On the tax issue, Sukonick at one point suggested it might be possible to split the $80 million for internal purposes to include both the non-competition amount and a break fee to Ravelston.

The law society, Wright noted, argued “that advice on the tax treatment affected the commercial arrangements between the parties on the related party transactions because the tax treatment of the non-compete payments would have affected the bargaining between the parties on the amounts to be attributed to the different entities.”

Wright, however, rejected that allegation, finding the lawyers weren’t in a solicitor-client relationship with the executives.

“The tax advice did not create a solicitor-client relationship between the executives and Torys. The lawyers were representing HI and HII in the transaction,” he wrote.

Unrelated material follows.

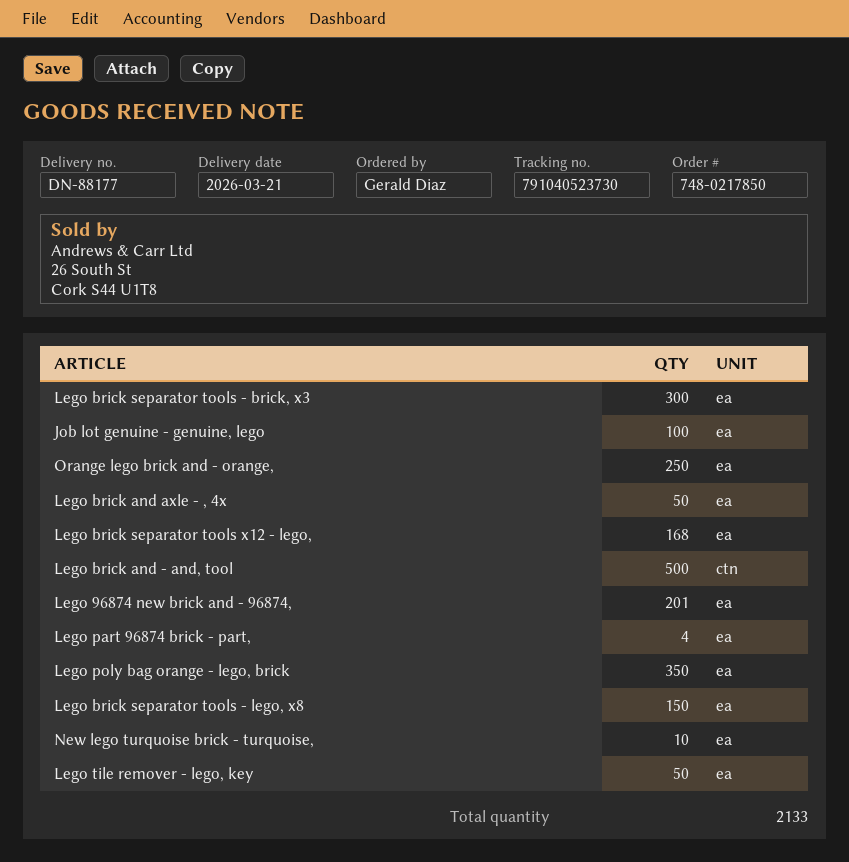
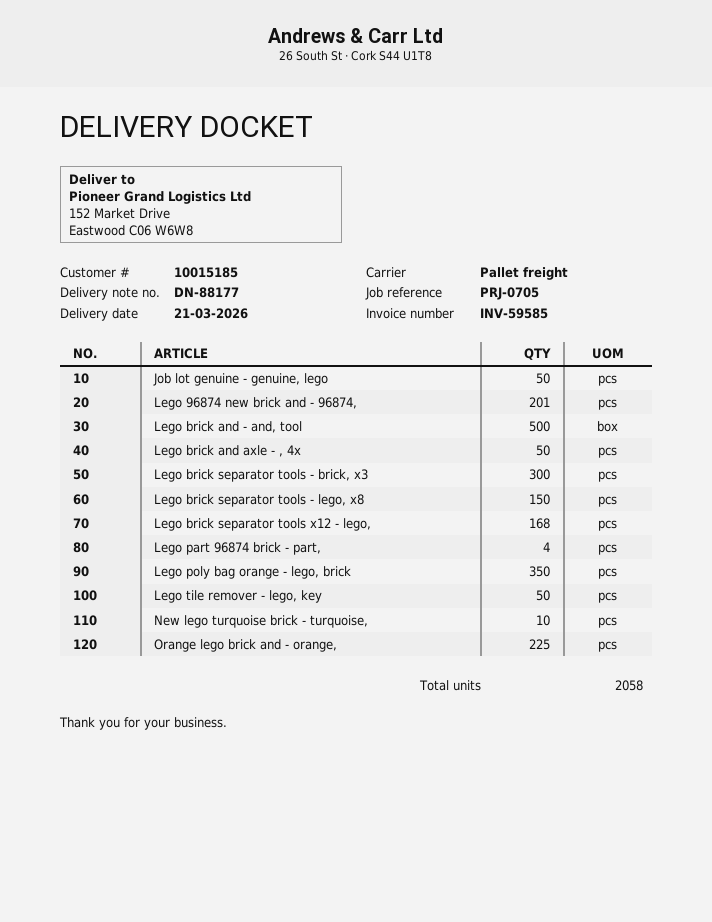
Job lot genuine - genuine, lego: 100 -> 50
Orange lego brick and - orange,: 250 -> 225
total quantity: 2133 -> 2058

“There is no evidence or finding that either the lawyers or the executives intended that the lawyers agreed to render legal services for them as individuals, nor that the individuals reasonably concluded they had done so in all the circumstances. They could not have expected that Torys would keep their information confidential or that it would have an equivalent duty to look out for their personal interests as for those of HII. Rather, all of the circumstances suggested that they were giving information about the tax treatment of the payments as part of their retainer to act for HI and HII,” he added.

Wright also noted lawyers may give advice to a company that affects it and its executives as long as they make it clear they’re doing so on behalf of the company rather than the individuals.

In fact, Wright found the two lawyers had taken a strong stance against one of the executives, Jack Boultbee, in regards to a plan to offset debt among the companies that the law society alleged could have resulted in Hollinger International having to pay it twice.

While the law society argued the lawyers acted against Hollinger International in drafting a promissory note, the appeal panel found otherwise and suggested they had, in fact, advised against undertaking the debt offset unilaterally.

“On this transaction, the lawyers strongly stood up when an executive attempted to take actions that impaired the interests of the public shareholders of HII,” wrote Wright.

“It was largely through their insistence that the offset proposal was placed before the HII audit committee, as was required. They held firm against the resistance of Mr. Boultbee and kept a proper focus on the interests of the companies and their shareholders as opposed to the desires of those instructing them.”

While the appeal panel has dismissed the law society’s appeal, still at issue is the LSUC’s appeal and the lawyers’ cross-appeal of the hearing panel’s order of partial costs against the regulator. Last year, the hearing panel ordered $250,000 in costs to each lawyer despite their submission for $4 million.